[[83]] Taes foram as viagens feitas pelos hespanhoes no anno de 1475, de que falla D. Diogo Ortiz de Zuniga (Annales ecl. y sec. de Sevilla, p. 373. Madrid, 1677); e outras levadas a cabo, ou projectadas, no anno de 1478, a que se refere um documento citado por Navarrete (Coll. t. II, pag. 386). Mas logo no anno seguinte de 1479, feitas as pazes com Hespanha, se reconheceram os direitos de Portugal ao exclusivo do commercio de Guiné. Veja-se tambem em Garcia de Rezende (Chron. d'elrey D. João III, cap. XXXIII e cap. LXXIII) a relação das duas embaixadas enviadas a Inglaterra em resultado dos preparativos, feitos por João Tintam e Guilherme Fabiam, por ordem do duque de Medina Sidonia, para passar a Guiné, no anno de 1481; e annos depois, no de 1484, em virtude de egual tentativa do conde de Penamacor. Em um e outro caso foram desde logo dadas ordens expressas para que taes viagens não tivessem logar, sendo mesmo o conde de Penamacor encarcerado na torre de Londres. Sobre estas e outras reclamações diplomaticas, veja-se o que diz o visconde de Santarem (Recherches sur la déc., etc., p. 198 a 222).

[[84]] (Annaes de el-rey D. João III por fr. Luiz de Sousa, publicados por Alexandre Herculano, p. 374.) Os plenipotenciarios francezes, cujos nomes citei com a orthographia usada nos Annaes, eram: Antonio du Prat, chanceller de França, que abraçando em edade já avançada o estado ecclesiastico, veiu a ser arcebispo de Sens, cardeal e legado a latere: o bem conhecido Anne de Montmorenci, que então ainda não fôra elevado á dignidade de condestavel, sendo simplesmente grão mestre: e provavelmente João de Gontault, barão de Biron, que consta fôra empregado em missões diplomaticas junto do imperador e do rei de Portugal. No entanto não o encontro entre os almirantes de França, sendo este cargo desempenhado, na data das negociações, por Philippe de Chabot, conde de Charny: é porém possivel, que exercesse as funcções de almirante temporariamente e no impedimento do titular.

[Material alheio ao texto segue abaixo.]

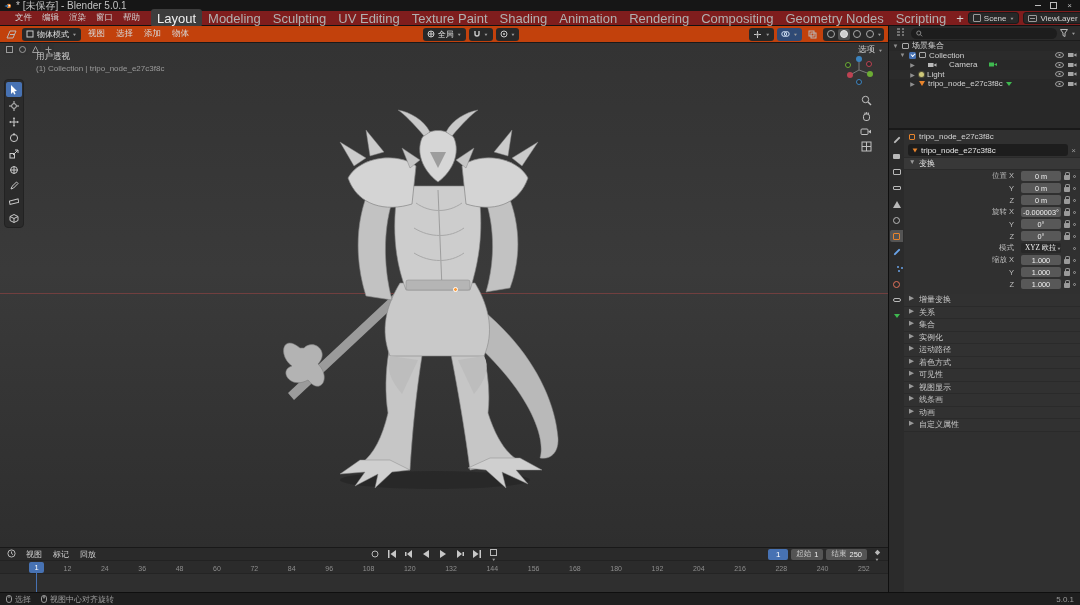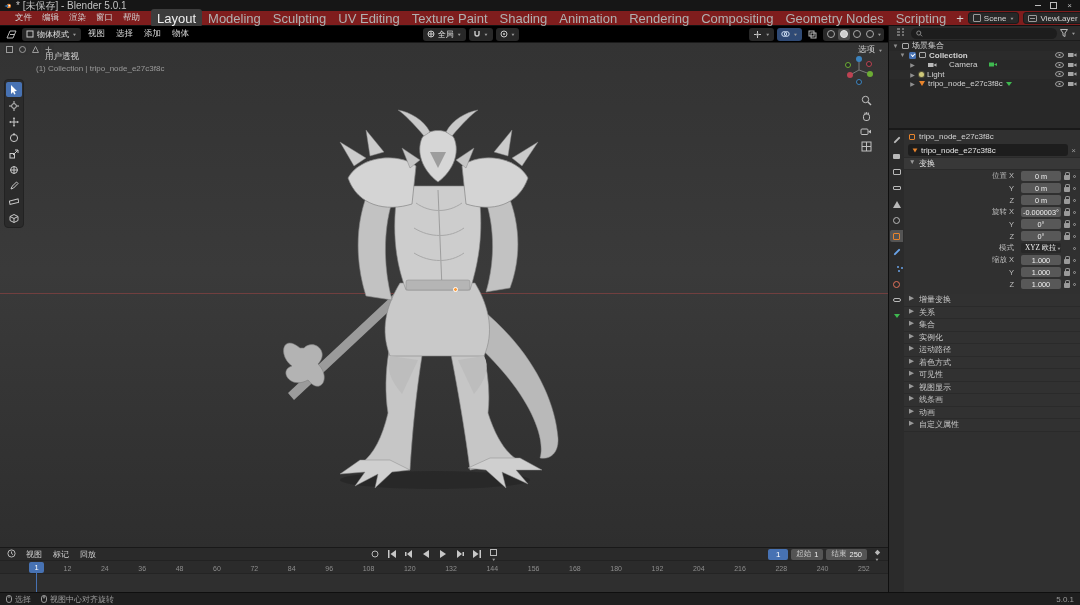--- a/index.html
+++ b/index.html
@@ -39,7 +39,7 @@
   .work { width:889px; flex:0 0 auto; display:flex; flex-direction:column; border-right:1px solid #0f0f0f; }
 
   
-  .vheader { height:17px; background:#000000; border-bottom:1px solid #1a1a1a; display:flex; align-items:center; gap:3px; padding:0 4px; flex:0 0 auto; }
+  .vheader { height:17px; background:#c2410c; border-bottom:1px solid #1a1a1a; display:flex; align-items:center; gap:3px; padding:0 4px; flex:0 0 auto; }
   .hwidget { display:flex; align-items:center; gap:3px; background:#282828; border-radius:3px; padding:0 4px; height:13px; font-size:8px; color:#e0e0e0; white-space:nowrap; }
   .hmenu { padding:0 4px; font-size:8.5px; color:#d6d6d6; white-space:nowrap; }
   .caret { font-size:5px; color:#9a9a9a; transform:scaleY(.8); }

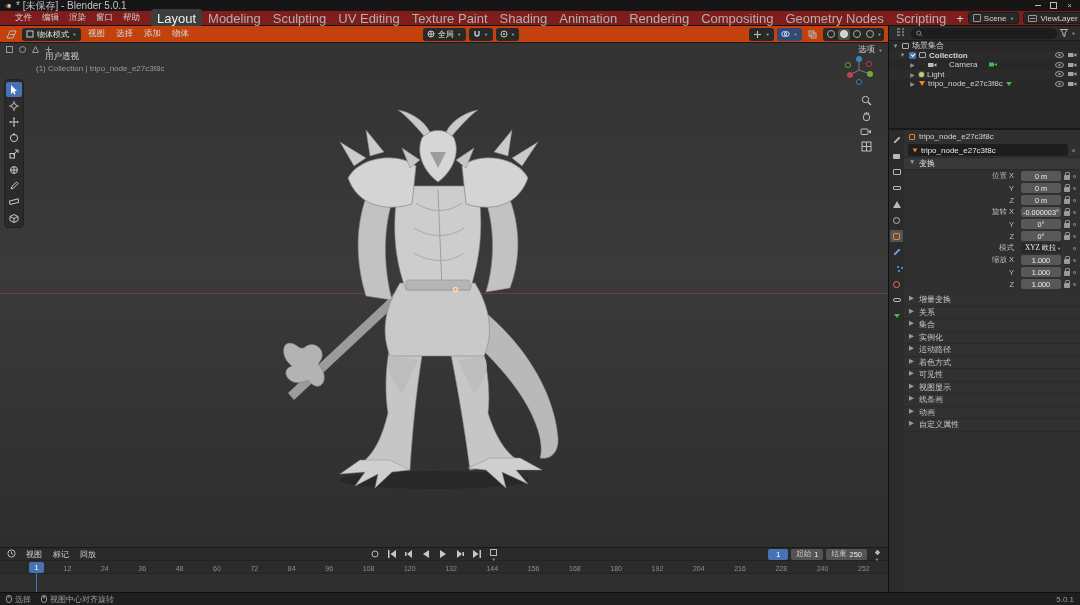--- a/index.html
+++ b/index.html
@@ -54,7 +54,7 @@
   
   .viewport { flex:1; position:relative; background:linear-gradient(180deg,#333333 0%,#3a3a3a 45%,#2e2e2e 100%); overflow:hidden; min-height:0; }
   .axis-x { position:absolute; left:0; right:0; top:250px; height:1px; background:rgba(170,70,70,.5); }
-  .vlabel1 { position:absolute; left:45px; top:8px; font-size:8.5px; color:#d2d2d2; }
+  .vlabel1 { position:absolute; left:36px; top:8px; font-size:8.5px; color:#d2d2d2; }
   .vlabel2 { position:absolute; left:36px; top:21px; font-size:8px; color:#9b9b9b; }
   .corner-toggles { position:absolute; left:4px; top:1px; display:flex; gap:2px; }
   .ct { width:11px; height:11px; background:#30303088; border-radius:2px; display:grid; place-items:center; }

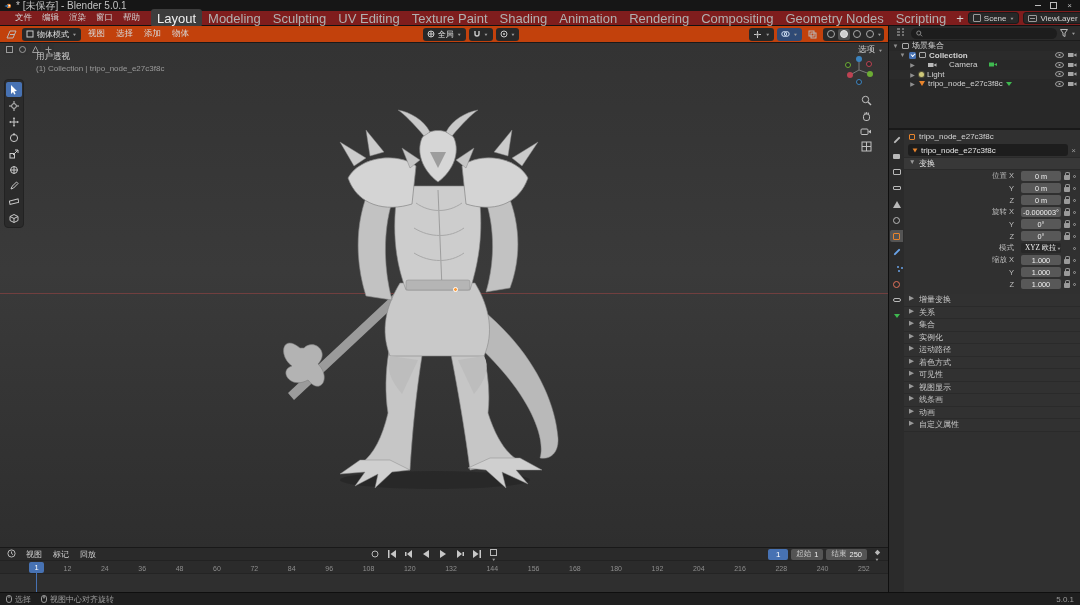--- a/index.html
+++ b/index.html
@@ -562,7 +562,7 @@
           <span class="colbox"></span>
           <span>场景集合</span>
         </div>
-        <div class="olrow" style="padding-left:10px;font-weight:bold;">
+        <div class="olrow" style="padding-left:10px;">
           <span class="exp">▼</span>
           <span class="chk"></span>
           <span class="colbox"></span>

Estas negociações sobre as viagens dos francezes, e as cartas de marca, continuaram por muito tempo, passando a França o conde da Castanheira, e depois Bernardim de Tavora. Este ultimo levava, ao que parece, instrucções para offerecer ao chanceller, ao grão-mestre e ao almirante, quatro mil cruzados a cada um, em cada anno, para os dispor melhor em favor dos interesses de Portugal. Veja-se (Ann. d'el-rei D. João III. p. 370 e 379), e o que diz o visconde de Santarem (Recherches sur la déc. etc. p. 216 e seguintes).

[[85]] Os capitulos de concerto foram passados a 11 de julho de 1531. Mais tarde os nossos direitos foram tambem reconhecidos no tratado concluido em Lyão a 14 de julho de 1536, e nas cartas patentes de Francisco I, datadas de Valença e de Lyão de 8 e 27 de agosto do mesmo anno. Veja-se o visconde de Santarém (Recherches, etc., pag. 219).

[[86]] Em um extenso e curioso despacho, de que vi o original na Torre do Tombo (Corp. Chron. p. I, maço 47, doc. 75).

[[87]] Veja-se (Delle nav. et viagg., etc. III, p. 417, v.º ed. de 1565).

[[88]] Annaes d'el-rey D. João III, p. 306.

[[89]] (Ibid., p. 404.) Deve-se notar, que o conde se não refere unicamente ao trato da droga, mas ao commercio de toda a costa, pois a palavra malagueta significa aqui a região e não a especiaria. Encontra-se muitas vezes, nos escriptores d'aquelle tempo, empregada a expressão a malagueta, por costa da Malagueta.

Se este documento é, como parece, do anno de 1542, segue-se que as viagens dos francezes haviam começado pelos annos de 1513 ou 1514, um pouco mais cedo do que suppõe o visconde de Santarem (Recherches, etc., pp. 213-223).

[[90]] As narrativas d'estas viagens, publicadas por Eden e outros, foram depois reunidas na importante collecção de Hakluyt. Não tive esta obra á minha disposição, e só póde consultar a versão franceza má e incompleta, que faz parte da (Hist. gén. des voyages, etc. II p. 242 e seguintes. Paris, 1746).